Beyond Getting from Point A to Point B
May 04, 2009
I keep going back to this because I fear for the future of the agriculture industry, the same fate that the auto industry has suffered at the hand of collectivism and government intervention. Who would have thought that something as strong, independent, and 'American' as the auto industry would be in the state that is today? Who today would think that sometime in the future Americans would no longer be able to produce the food necessary to feed themselves, affordably? As we have seen with the auto industry, and as we have seen everywhere else in the world, when industry becomes overburdened with regulation and control by government, when markets no longer dictate production, chaos ensues.
Given what has happened to the auto industry, we should not be naive to think that it couldn't happen in agriculture as well. What's wrong with Detroit? One thing we keep hearing over and over is that they built a lot of cars that Americans didn't want. I wonder if will they someday say of Agriculture that in our focus on 'biotech' we produced foods that Americans didn't want?
Regardless of how we got here, the relevant question is how do we restore profitability to the auto industry. What made SUVs so popular? Oddly enough, this reminds me of a quote from the popular movie 'Pirates of the Carribean'.

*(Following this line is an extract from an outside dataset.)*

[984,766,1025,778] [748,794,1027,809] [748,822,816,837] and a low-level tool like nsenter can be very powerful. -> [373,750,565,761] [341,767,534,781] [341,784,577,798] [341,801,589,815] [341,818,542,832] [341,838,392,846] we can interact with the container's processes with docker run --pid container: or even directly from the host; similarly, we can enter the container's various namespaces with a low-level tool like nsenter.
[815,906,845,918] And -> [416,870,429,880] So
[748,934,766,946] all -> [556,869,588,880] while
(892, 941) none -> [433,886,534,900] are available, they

'Wherever we want to go, we go. That's what a ship is, you know. It's not just a keel and a hull and sails; that's what a ship needs. Not what a ship is. What the Black Pearl really is, is freedom.'
The same holds for the SUV. The SUV is more than just a box with wheels that gets you from point A to point B. The SUV represents the American Dream, it represents individuality and independence. Freedom. For this reason, Americans were willing to make huge payments and pay huge prices, sometimes taking out home equity loans to get these things. Even if your old car was mechanically sound, the appeal of the SUV was such that you were willing to go out and buy one anyway. It is this behavior by Americans that kept Detroit profitable and kept union workers on the job. They built these things because we wanted them.

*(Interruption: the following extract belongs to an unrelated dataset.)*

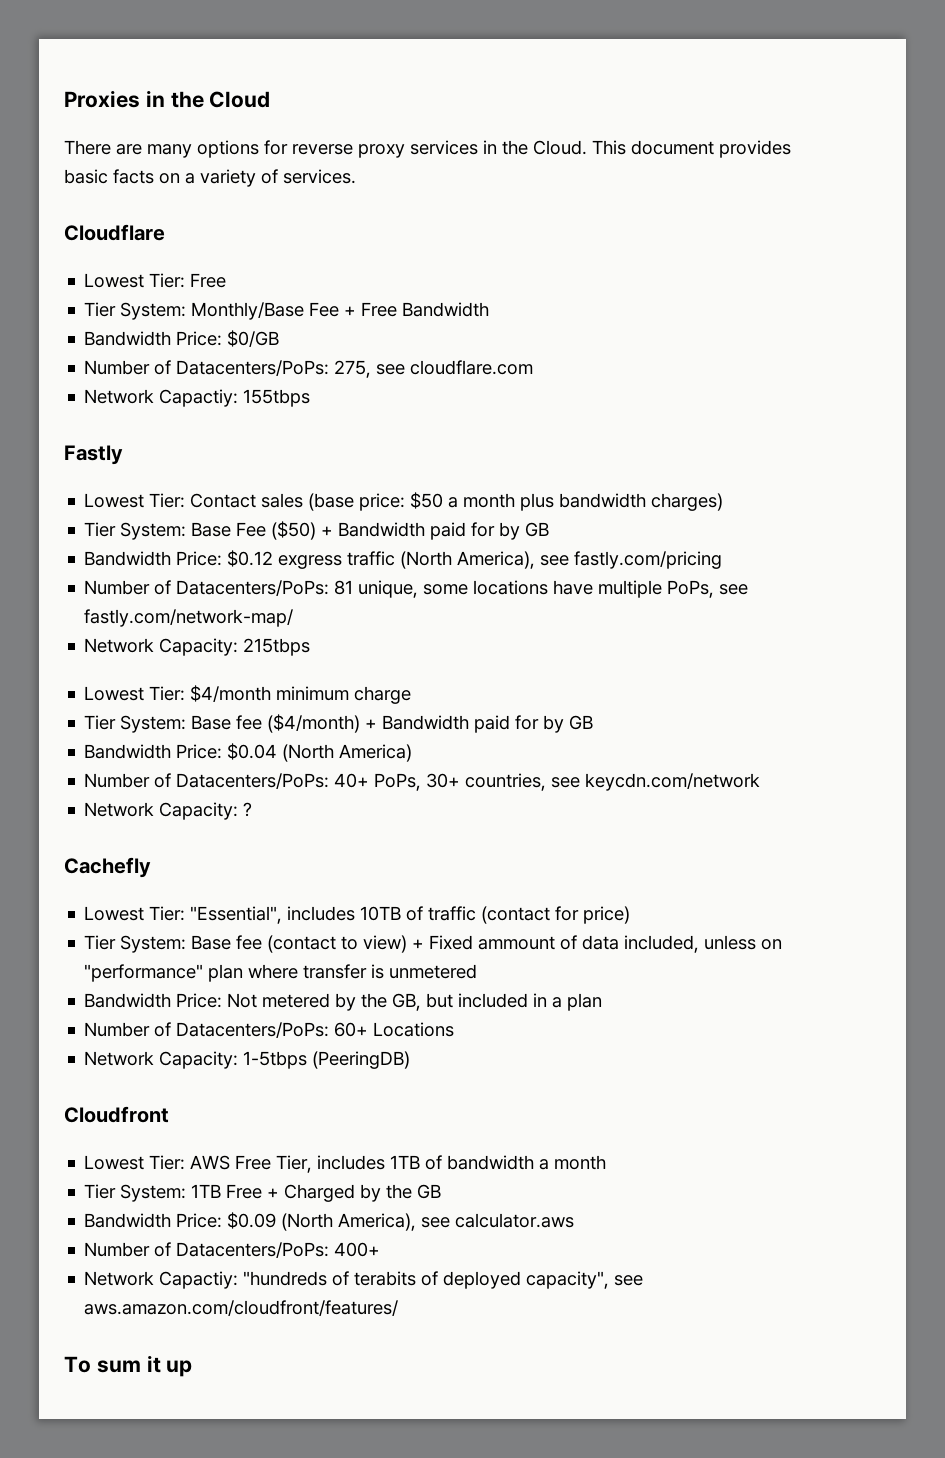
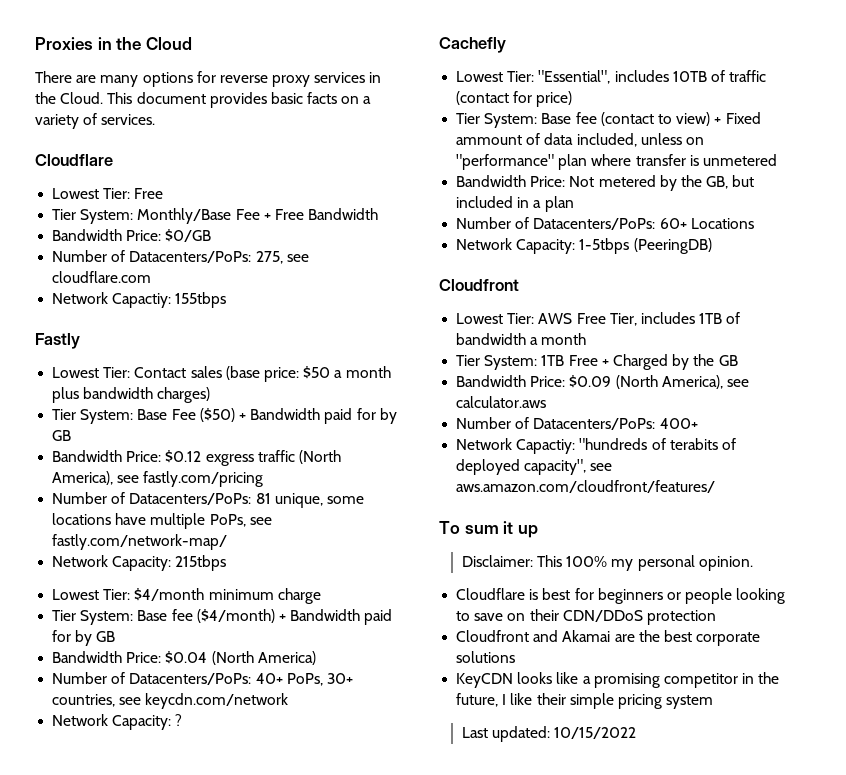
(193, 1368) none -> [461,555,753,571] [456,588,786,604] [456,609,716,625] [456,630,761,646] [456,651,516,663] [456,672,780,688] [456,693,714,709] [461,726,637,742] // Disclaimer: This 100% my personal opinion. // Cloudflare is best for beginners or people looking to save on their CDN/DDoS protection // Cloudfront and Akamai are the best corporate solutions // KeyCDN looks like a promising competitor in the future, I like their simple pricing system // Last updated: 10/15/2022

The SUV was antithetic to those with a collectivist worldview. We would often hear that 'Americans need to end the love affair with the automobile.' Well, the collectivists seem to have forced this upon us, and destroyed the auto industry in the process. No matter how many bailouts, if they reduce the automobile to simply a 'box with wheels' like the Prius, Smart Car or something made by Fiat, Americans won't be rushing to buy like they were with the SUV. If getting from point A to B is all that matters, I'd say we'll keep our jalopes on the road as long as possible before we buy something that looks like a go-cart. Until the industry is once again allowed to build cars according to the preferences revealed by the consumer, and we have an energy policy that is complimentary to the profitability of trucks and SUVs, it will never be the same again.
Instead, it seems that congress is doing everything it can not to revive auto sales. Instead of relaxing CAFE standards, they have made them stronger. On the table now is a cap and trade / carbon tax scheme that will increase fuel costs even more. More of the same failed policies.
What if the same collectivists (progressives?) started saying somehting like: 'Americans need to end their love affair with Beef or Corn or Milk or Pork' etc. The truth is, just as driving an SUV represents more than just getting from point A to point B, eating beef is more than meeting our vitamin and protein requirements. Food is more than sustenance. Just as freedom dicatates that we are able to choose the cars we want to drive and go where we want to go, it also dictates that we choose the crops we grow and the foods we eat. This liberty we take in our personal lives is also antithetic to the collectivist view, and I look for it to come under more and more scrutiny in the future as this philosophy grips the nation. Once we let our guard down in one industry, all are vulnerable.